[Data excerpts]

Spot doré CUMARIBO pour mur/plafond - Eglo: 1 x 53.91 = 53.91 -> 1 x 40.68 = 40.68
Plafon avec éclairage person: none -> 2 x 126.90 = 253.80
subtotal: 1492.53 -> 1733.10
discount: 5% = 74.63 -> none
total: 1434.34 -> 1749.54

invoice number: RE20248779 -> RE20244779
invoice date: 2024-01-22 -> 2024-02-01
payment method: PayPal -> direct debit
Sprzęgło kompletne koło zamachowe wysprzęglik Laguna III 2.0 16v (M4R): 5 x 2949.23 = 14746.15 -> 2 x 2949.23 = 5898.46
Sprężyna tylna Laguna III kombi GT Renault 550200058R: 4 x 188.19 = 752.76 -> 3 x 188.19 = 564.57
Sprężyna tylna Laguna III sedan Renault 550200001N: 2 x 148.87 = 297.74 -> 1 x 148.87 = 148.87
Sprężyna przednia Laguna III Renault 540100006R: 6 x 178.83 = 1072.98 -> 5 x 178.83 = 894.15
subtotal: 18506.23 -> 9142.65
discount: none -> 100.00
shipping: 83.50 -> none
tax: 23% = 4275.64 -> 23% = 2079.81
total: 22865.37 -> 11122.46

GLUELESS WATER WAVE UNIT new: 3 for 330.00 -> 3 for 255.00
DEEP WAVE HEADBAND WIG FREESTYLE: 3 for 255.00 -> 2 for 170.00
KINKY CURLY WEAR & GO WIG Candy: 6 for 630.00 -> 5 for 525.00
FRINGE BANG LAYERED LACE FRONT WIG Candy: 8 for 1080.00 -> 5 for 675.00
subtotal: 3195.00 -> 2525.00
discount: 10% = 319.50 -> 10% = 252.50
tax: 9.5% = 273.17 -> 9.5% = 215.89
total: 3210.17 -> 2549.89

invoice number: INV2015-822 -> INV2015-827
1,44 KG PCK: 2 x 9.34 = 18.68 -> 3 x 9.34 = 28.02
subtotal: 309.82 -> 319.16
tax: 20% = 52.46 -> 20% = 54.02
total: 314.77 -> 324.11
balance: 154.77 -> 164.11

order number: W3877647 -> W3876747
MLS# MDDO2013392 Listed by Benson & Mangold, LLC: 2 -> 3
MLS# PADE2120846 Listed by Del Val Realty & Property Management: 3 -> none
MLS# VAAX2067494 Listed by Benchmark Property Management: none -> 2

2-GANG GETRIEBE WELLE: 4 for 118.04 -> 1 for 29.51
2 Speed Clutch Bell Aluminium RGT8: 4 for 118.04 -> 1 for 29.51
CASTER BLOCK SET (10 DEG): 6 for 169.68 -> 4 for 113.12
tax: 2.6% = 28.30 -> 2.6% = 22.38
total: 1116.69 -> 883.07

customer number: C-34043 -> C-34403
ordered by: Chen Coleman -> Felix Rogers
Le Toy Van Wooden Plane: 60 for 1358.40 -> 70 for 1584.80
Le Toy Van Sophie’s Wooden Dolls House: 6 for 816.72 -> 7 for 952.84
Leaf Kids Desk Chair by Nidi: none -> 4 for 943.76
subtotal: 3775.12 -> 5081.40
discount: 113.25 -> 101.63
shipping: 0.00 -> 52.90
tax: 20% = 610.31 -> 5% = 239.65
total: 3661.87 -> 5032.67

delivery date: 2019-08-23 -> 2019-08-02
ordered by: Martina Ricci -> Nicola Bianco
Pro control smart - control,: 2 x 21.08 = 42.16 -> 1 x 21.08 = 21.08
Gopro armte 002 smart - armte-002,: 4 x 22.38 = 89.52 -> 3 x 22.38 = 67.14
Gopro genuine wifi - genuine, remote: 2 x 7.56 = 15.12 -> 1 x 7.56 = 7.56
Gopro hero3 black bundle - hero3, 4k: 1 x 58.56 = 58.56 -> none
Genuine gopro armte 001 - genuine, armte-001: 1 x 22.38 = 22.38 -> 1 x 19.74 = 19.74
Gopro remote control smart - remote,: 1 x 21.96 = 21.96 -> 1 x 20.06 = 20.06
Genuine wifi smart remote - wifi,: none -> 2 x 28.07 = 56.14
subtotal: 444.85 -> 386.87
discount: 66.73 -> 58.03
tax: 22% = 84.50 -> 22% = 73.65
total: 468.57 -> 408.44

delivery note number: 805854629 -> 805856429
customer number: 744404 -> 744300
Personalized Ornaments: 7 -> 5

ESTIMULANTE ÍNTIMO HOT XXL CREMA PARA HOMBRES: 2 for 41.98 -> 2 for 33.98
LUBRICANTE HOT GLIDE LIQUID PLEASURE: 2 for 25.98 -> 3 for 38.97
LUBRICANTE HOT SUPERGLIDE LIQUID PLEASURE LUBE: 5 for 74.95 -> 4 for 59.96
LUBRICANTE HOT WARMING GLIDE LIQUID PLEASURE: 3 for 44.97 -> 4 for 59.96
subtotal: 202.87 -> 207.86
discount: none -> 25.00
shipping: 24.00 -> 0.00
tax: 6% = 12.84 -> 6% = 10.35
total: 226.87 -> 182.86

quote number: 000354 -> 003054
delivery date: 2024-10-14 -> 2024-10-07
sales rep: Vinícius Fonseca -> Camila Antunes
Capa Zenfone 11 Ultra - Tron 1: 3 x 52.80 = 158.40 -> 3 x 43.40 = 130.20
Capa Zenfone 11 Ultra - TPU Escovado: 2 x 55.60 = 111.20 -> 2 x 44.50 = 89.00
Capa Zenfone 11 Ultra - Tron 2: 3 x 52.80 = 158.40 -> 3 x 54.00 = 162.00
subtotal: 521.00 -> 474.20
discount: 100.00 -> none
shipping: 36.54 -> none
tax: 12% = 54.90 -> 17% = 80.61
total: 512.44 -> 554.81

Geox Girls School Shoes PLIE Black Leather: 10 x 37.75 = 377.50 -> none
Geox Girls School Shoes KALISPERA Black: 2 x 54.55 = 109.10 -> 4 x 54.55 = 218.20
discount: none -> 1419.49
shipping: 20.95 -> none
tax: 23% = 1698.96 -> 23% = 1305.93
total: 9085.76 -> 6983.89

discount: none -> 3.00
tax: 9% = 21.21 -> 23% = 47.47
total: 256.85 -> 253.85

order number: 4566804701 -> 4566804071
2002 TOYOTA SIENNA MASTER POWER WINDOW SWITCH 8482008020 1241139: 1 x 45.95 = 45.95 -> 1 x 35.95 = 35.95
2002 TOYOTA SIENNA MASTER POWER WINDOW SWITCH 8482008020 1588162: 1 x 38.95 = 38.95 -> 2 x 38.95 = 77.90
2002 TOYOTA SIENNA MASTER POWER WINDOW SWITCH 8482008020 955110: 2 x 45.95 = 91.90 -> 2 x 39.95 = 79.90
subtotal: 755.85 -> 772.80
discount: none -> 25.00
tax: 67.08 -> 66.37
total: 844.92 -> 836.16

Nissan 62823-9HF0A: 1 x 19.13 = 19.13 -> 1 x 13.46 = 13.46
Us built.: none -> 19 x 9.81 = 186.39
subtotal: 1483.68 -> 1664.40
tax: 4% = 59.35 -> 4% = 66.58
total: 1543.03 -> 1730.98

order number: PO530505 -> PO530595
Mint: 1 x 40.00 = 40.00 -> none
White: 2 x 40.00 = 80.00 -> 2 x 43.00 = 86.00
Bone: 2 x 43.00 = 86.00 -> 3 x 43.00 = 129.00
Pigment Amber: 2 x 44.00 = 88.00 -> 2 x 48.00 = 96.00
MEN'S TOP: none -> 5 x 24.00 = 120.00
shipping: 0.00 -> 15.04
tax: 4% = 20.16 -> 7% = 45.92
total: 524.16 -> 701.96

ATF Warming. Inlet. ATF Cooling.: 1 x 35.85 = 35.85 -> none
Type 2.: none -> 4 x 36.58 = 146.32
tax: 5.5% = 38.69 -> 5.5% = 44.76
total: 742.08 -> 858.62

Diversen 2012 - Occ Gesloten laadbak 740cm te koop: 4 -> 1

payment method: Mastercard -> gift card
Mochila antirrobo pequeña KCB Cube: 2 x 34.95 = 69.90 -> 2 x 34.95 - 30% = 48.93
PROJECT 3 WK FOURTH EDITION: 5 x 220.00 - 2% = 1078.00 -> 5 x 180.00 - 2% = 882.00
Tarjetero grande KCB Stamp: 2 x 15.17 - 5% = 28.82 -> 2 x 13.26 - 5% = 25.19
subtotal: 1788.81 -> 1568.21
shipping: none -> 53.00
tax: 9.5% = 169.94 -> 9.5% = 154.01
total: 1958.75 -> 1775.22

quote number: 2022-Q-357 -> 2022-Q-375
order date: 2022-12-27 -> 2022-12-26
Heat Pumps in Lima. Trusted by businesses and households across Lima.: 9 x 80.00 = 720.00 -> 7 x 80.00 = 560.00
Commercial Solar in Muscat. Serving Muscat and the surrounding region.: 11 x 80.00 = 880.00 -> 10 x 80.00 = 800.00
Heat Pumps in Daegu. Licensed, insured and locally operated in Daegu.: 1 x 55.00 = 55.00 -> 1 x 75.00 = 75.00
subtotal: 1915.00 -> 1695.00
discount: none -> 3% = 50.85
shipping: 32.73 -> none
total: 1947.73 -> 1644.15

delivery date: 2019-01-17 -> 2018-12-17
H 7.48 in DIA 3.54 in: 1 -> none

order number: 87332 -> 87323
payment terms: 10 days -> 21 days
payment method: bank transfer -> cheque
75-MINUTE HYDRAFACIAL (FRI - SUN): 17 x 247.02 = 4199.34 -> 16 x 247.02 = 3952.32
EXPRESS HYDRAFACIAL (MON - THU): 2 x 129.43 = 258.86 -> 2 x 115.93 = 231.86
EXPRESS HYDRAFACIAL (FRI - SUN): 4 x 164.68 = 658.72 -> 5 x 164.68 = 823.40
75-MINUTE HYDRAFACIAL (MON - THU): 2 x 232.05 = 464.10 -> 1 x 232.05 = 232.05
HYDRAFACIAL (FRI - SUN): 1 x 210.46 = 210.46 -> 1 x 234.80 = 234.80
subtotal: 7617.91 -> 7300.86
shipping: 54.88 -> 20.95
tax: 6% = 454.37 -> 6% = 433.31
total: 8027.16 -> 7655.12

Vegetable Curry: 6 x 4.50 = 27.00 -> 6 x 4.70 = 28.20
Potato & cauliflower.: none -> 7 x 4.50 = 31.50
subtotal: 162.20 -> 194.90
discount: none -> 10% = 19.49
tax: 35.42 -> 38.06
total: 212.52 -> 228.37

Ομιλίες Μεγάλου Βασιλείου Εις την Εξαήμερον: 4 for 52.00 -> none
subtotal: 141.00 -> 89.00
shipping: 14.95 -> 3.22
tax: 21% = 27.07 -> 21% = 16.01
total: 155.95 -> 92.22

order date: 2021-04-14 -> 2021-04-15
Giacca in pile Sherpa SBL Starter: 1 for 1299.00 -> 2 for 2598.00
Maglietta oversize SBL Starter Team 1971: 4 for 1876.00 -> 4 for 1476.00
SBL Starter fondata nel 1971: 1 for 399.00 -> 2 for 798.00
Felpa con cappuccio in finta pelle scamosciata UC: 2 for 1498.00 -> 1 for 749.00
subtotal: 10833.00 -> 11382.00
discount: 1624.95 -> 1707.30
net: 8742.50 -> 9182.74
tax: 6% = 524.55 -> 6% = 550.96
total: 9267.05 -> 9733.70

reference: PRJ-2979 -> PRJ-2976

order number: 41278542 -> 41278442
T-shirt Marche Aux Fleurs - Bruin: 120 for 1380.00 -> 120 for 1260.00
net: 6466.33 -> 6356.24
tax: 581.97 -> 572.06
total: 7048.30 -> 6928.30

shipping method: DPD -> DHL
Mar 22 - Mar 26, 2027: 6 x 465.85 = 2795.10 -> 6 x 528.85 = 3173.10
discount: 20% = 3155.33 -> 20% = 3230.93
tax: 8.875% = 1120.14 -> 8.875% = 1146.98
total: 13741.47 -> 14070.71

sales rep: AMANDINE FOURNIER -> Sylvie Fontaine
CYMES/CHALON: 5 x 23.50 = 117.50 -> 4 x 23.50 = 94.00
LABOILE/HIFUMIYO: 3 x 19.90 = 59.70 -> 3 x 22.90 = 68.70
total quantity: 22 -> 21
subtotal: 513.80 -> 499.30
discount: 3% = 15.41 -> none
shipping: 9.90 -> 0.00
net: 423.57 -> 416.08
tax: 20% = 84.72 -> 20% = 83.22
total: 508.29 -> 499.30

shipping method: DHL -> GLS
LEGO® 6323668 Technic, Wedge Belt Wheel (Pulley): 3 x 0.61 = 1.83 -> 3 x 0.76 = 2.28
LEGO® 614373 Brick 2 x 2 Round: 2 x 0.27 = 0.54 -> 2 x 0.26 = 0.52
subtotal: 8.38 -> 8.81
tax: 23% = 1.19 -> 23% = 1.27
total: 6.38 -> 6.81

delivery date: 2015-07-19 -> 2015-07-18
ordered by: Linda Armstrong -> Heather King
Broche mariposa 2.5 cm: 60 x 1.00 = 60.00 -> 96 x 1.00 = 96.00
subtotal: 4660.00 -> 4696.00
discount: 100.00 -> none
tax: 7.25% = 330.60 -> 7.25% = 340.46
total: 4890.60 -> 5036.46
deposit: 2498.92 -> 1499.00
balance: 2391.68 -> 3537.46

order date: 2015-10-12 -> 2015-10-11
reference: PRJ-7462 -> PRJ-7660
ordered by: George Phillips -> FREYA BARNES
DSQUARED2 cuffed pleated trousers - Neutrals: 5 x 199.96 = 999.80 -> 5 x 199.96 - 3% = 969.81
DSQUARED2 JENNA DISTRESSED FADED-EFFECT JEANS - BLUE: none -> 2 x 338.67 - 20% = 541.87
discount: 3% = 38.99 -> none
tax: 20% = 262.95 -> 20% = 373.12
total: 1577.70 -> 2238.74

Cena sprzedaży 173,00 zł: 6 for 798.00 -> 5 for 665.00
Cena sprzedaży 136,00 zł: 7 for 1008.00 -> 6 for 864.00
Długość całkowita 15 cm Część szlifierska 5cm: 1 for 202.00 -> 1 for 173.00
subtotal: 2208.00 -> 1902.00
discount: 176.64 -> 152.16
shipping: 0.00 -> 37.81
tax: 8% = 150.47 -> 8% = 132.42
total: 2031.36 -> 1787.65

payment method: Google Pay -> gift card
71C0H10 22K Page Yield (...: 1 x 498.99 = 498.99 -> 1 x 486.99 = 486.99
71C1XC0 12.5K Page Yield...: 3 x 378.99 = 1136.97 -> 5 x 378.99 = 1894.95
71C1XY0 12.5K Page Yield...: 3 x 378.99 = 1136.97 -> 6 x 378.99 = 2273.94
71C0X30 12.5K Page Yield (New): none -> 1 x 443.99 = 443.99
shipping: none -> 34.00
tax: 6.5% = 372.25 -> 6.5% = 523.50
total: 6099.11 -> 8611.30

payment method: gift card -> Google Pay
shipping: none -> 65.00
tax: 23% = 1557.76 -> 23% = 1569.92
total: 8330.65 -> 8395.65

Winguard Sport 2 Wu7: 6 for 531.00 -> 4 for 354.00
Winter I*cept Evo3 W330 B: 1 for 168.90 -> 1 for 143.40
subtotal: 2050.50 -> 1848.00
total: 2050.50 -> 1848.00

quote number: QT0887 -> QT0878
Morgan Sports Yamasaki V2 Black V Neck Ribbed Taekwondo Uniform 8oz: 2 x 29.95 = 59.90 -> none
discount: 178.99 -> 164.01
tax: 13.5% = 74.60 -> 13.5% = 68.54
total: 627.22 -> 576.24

### TASK ITEM
Exactly as they stand, please print the lines from the first line of the records above down to the line that includes "invoice date: 2024-01-22 -> 2024-02-01", both of those included and no others.

### EXERCISE RESPONSE
Spot doré CUMARIBO pour mur/plafond - Eglo: 1 x 53.91 = 53.91 -> 1 x 40.68 = 40.68
Plafon avec éclairage person: none -> 2 x 126.90 = 253.80
subtotal: 1492.53 -> 1733.10
discount: 5% = 74.63 -> none
total: 1434.34 -> 1749.54

invoice number: RE20248779 -> RE20244779
invoice date: 2024-01-22 -> 2024-02-01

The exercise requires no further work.